Background technique
Arctigenin (ATG) is the principal monomer compound in Chinese medicine great burdock achene.Great burdock achene is widely used in glycosuria by clinic
The treatment of disease, but its mechanism of action and useful effect ingredient are also indefinite.This research discovery ATG has apparent reduction diabetes
The effect of murine protein urine.
PP2A is serine threonine phosphorylase, adjusts most phosphorylase in eukaryocyte.In signal transduction
Cascade reaction in other phosphorylases and kinase interactions, constitute adjust macromolecular regulation downstream signal transduction.?
P65 is the critical path for leading to inflammatory reaction in diabetic kidney disease (DKD).PP2A can be by dephosphorylation P65, to send out
Wave the effect for the treatment of DKD.In addition, having research to disclose between PP2A and proto-oncogene c-Myc at present has close contact.PP2A
With adjusting subunit B56 alpha selective in conjunction with the N-terminal of c-Myc, c-Myc expression is caused to significantly reduce.It is released using shRNA
The combination of B56 α and c-Myc can lead to c-Myc overexpression, the raising and c-Myc function of c-Myc Ser62 phosphorylation level
Enhancing phenomena such as, be easy to associate PP2A according to this and take on certain crucial role in cell proliferation and differentiation regulation.ATG
Relationship between PP2A activity does not illustrate in research before.
Summary of the invention
The purpose of the present invention is to provide a kind of ATG to adjust the application in PP2A activity, is a kind of new opplication of ATG.

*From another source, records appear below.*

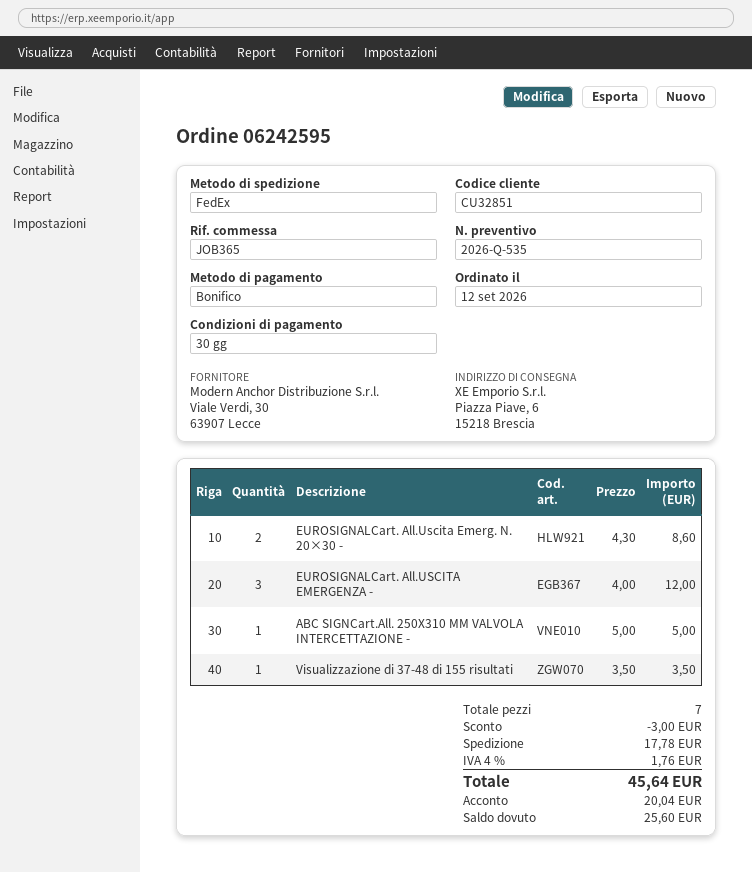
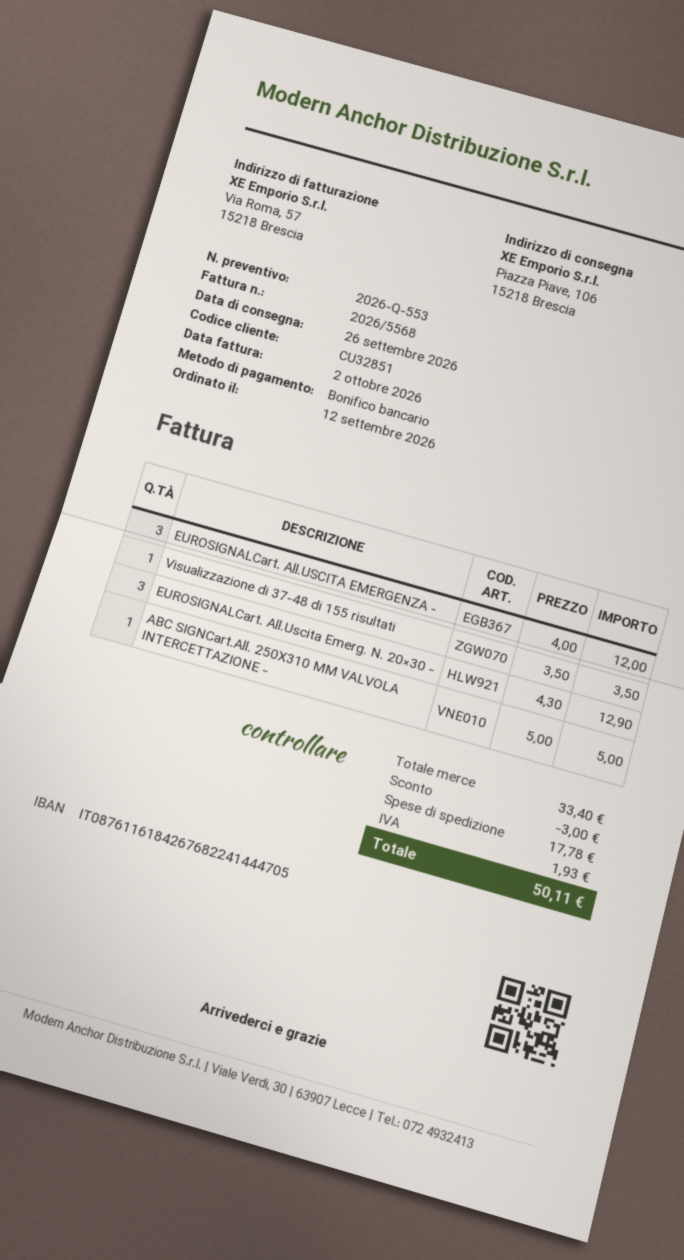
quote number: 2026-Q-535 -> 2026-Q-553
ship to: Piazza Piave, 6, 15218 Brescia -> Piazza Piave, 106, 15218 Brescia
EUROSIGNALCart. All.Uscita Emerg. N. 20×30 -: 2 x 4.30 = 8.60 -> 3 x 4.30 = 12.90
tax: 1.76 -> 1.93
total: 45.64 -> 50.11

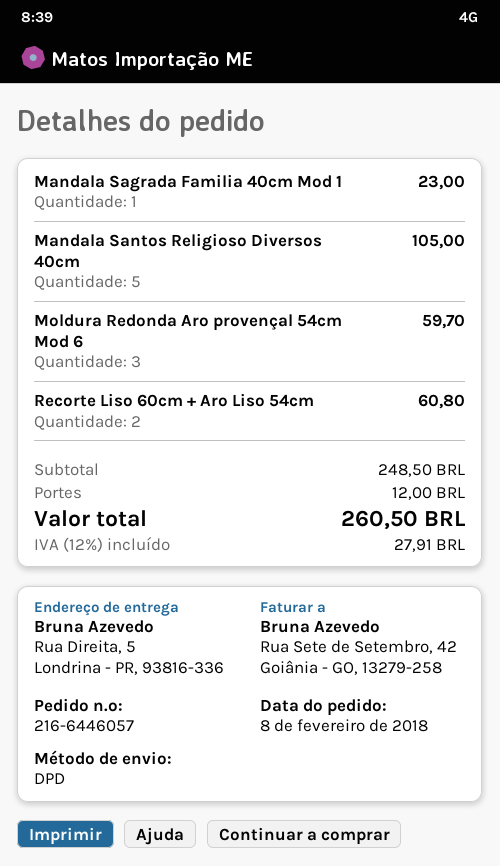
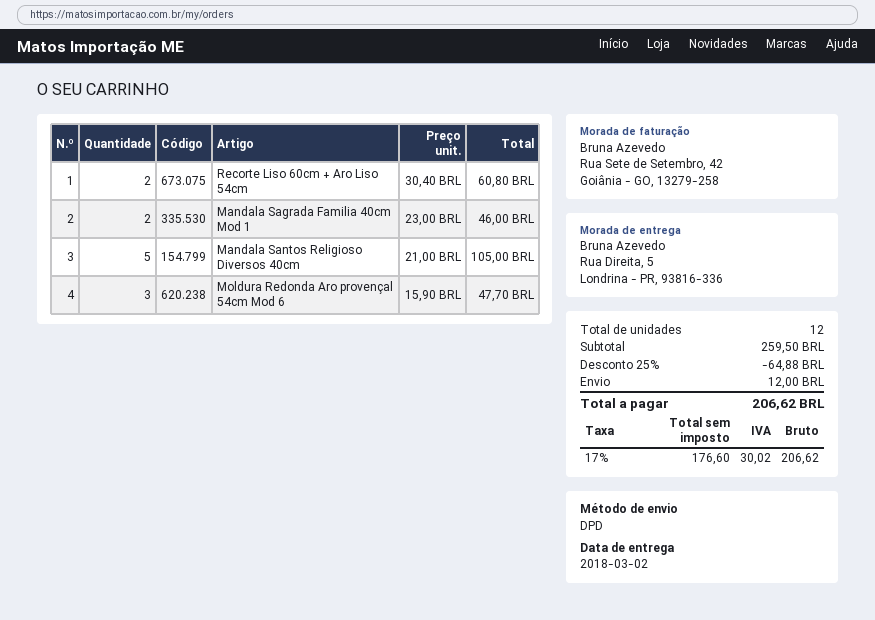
Mandala Sagrada Familia 40cm Mod 1: 1 for 23.00 -> 2 for 46.00
Moldura Redonda Aro provençal 54cm Mod 6: 3 for 59.70 -> 3 for 47.70
subtotal: 248.50 -> 259.50
discount: none -> 25% = 64.88
tax: 12% = 27.91 -> 17% = 30.02
total: 260.50 -> 206.62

Present invention employs following technical solutions:
Present invention firstly provides a kind of ATG to adjust the application in the active reagent of PP2A in preparation.

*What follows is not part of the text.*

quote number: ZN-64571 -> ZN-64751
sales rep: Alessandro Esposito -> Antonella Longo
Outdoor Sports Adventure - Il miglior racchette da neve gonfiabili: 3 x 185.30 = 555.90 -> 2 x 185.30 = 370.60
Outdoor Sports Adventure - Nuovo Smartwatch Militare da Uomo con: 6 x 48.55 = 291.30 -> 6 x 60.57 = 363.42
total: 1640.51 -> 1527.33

Further, it is prepared into the application for adjusting PP2A active agent, is can also have the following features: wherein in ATG,
The additional amount of ATG is 1~10 μm, and the activity of PP2A is improved with the increase of the additional amount of arctigenin within this range.
The present invention also provides a kind of active methods of PP2A in raising 293T cell, it is characterised in that: including being added ATG's
Step.
Further, the active method of PP2A in raising 293T cell of the invention, can also have the following features: it
In, the additional amount of ATG is 1 μM~10 μM.

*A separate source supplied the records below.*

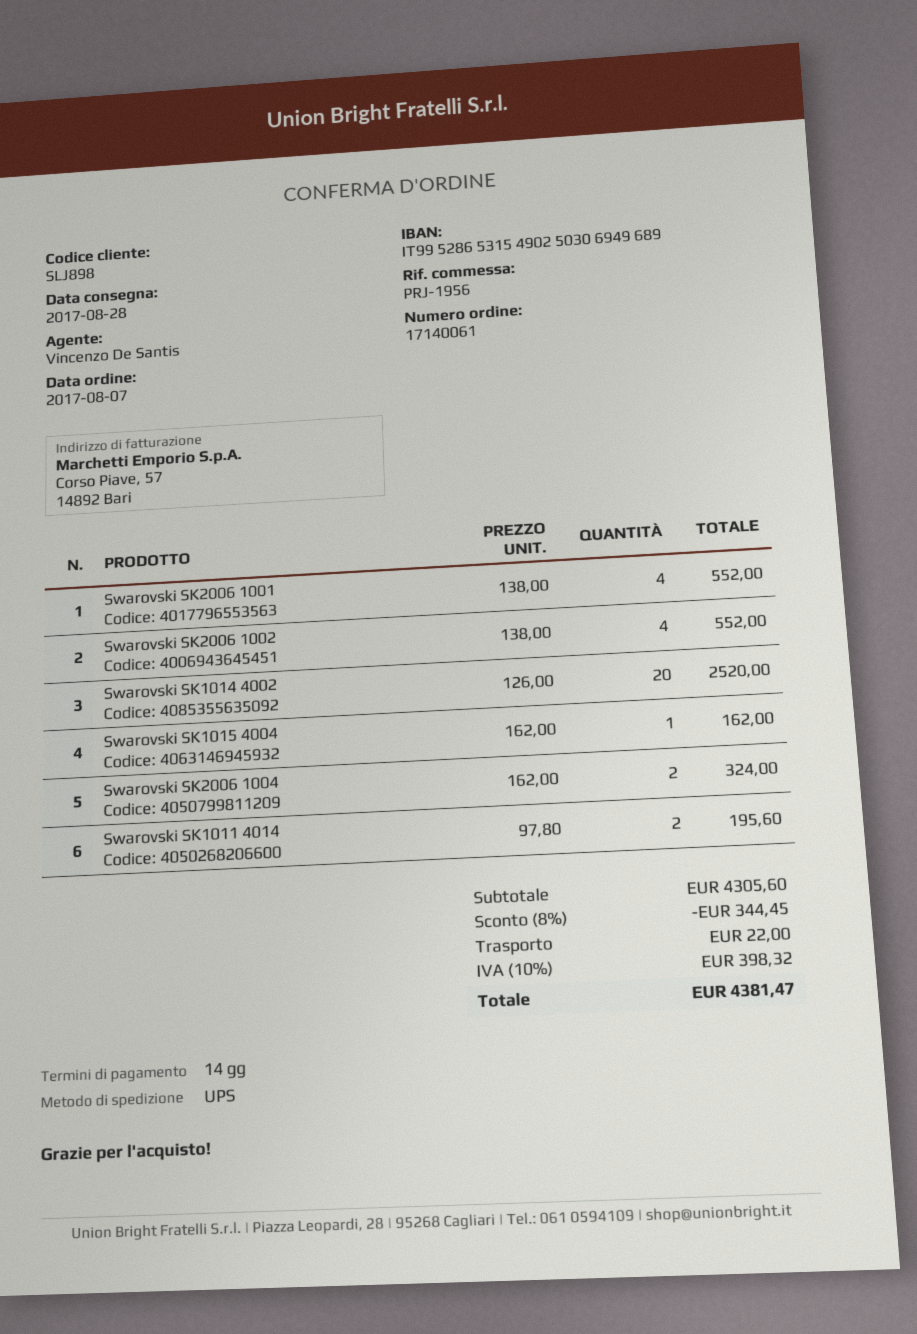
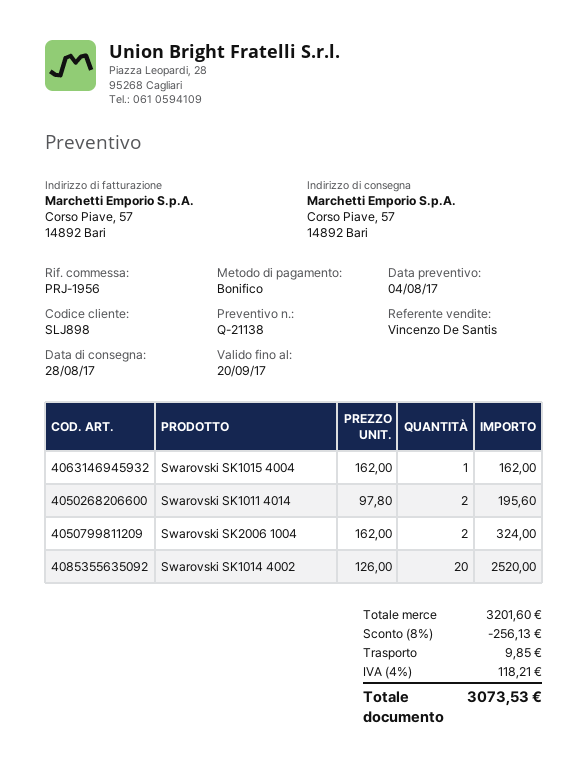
Swarovski SK2006 1001: 4 x 138.00 = 552.00 -> none
Swarovski SK2006 1002: 4 x 138.00 = 552.00 -> none
subtotal: 4305.60 -> 3201.60
discount: 8% = 344.45 -> 8% = 256.13
shipping: 22.00 -> 9.85
tax: 10% = 398.32 -> 4% = 118.21
total: 4381.47 -> 3073.53

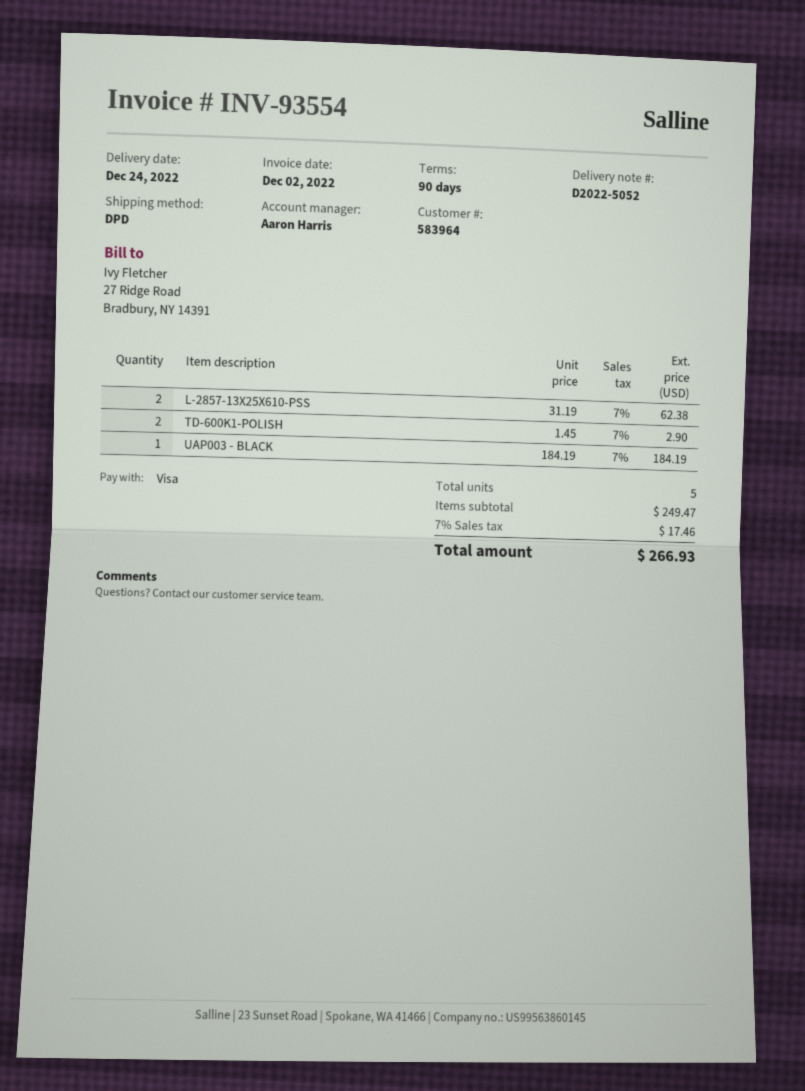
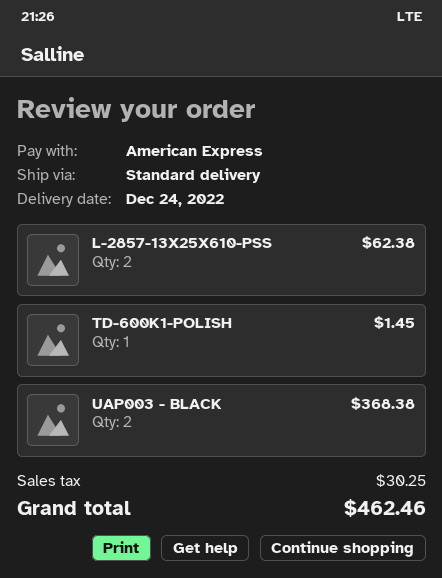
payment method: Visa -> American Express
shipping method: DPD -> standard
TD-600K1-POLISH: 2 for 2.90 -> 1 for 1.45
UAP003 - BLACK: 1 for 184.19 -> 2 for 368.38
tax: 17.46 -> 30.25
total: 266.93 -> 462.46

The present invention also provides a kind of application of ATG in recycling PP2A albumen, which comprises the steps of:
Step 1,100 μM~1000 μM of ATG, which is added, stimulates cell.
Step 2 is extracted cell and is crushed;
Step 3, loading simultaneously carry out polyacrylamide gel electrophoresis;
Step 4 cuts the gel-tape of part corresponding with PP2A molecular weight, recycles albumen.
Further, the application of ATG of the invention in recycling PP2A albumen can also have the following features: wherein, return
When receiving albumen, gel-tape is pulverized with grinding rod, the buffer less than 500 μ l/ block glue is wherein being added, it is quiet at 4 degrees Celsius
It sets 10 hours, then 5000-10000rpm is centrifuged 10min, contains PP2A albumen in supernatant.
Advantageous effect of the invention
ATG of the invention is adjusting the application in PP2A activity, provides ATG and is adjusting the new application in PP2A activity,
ATG can highly combine PP2A as one and can influence its active natural small molecule compounds, have a good application prospect.
Detailed description of the invention
Fig. 1 is the result figure of DARTS-western hybridization.
Fig. 2 is the post-stimulatory PP2A activity figure of ATG of various concentration.
Specific embodiment
Below in conjunction with the specific embodiment technical solution that the present invention will be described in detail.
1, ATG stimulates the mass spectral analysis of 293T
Using 293T cell, with M-PER mammalian protein extraction buffer
(78501ThermoFisher) and inhibitors of phosphatases (50mM NaF, 10mM β-glycerophosphate, 5mM sodium
Pyrophosphate, 2mM Na3VO4) digestion 297T cell.10X TNC buffer (500mM is added in cell pyrolysis liquid
Tris-HCl pH 8.0,500mM NaCl, 100mM CaCl2) and egg is measured with bradford method (500-0006 Bio-rad)
White matter concentration.Add in cell pyrolysis liquid or ATG is not added, adds and attempt to have a strong smell 300 μM when ATG, be placed on cultivate 1h at room temperature together.With
It is placed at room temperature in the pronase at 1:1000 (10165921001, Roche) that cell pyrolysis liquid is put into various concentration afterwards
20 minutes crack protein matter.Two groups of lysate row Mass Spectrometer Method comparing differences, the result is shown in Figure 1.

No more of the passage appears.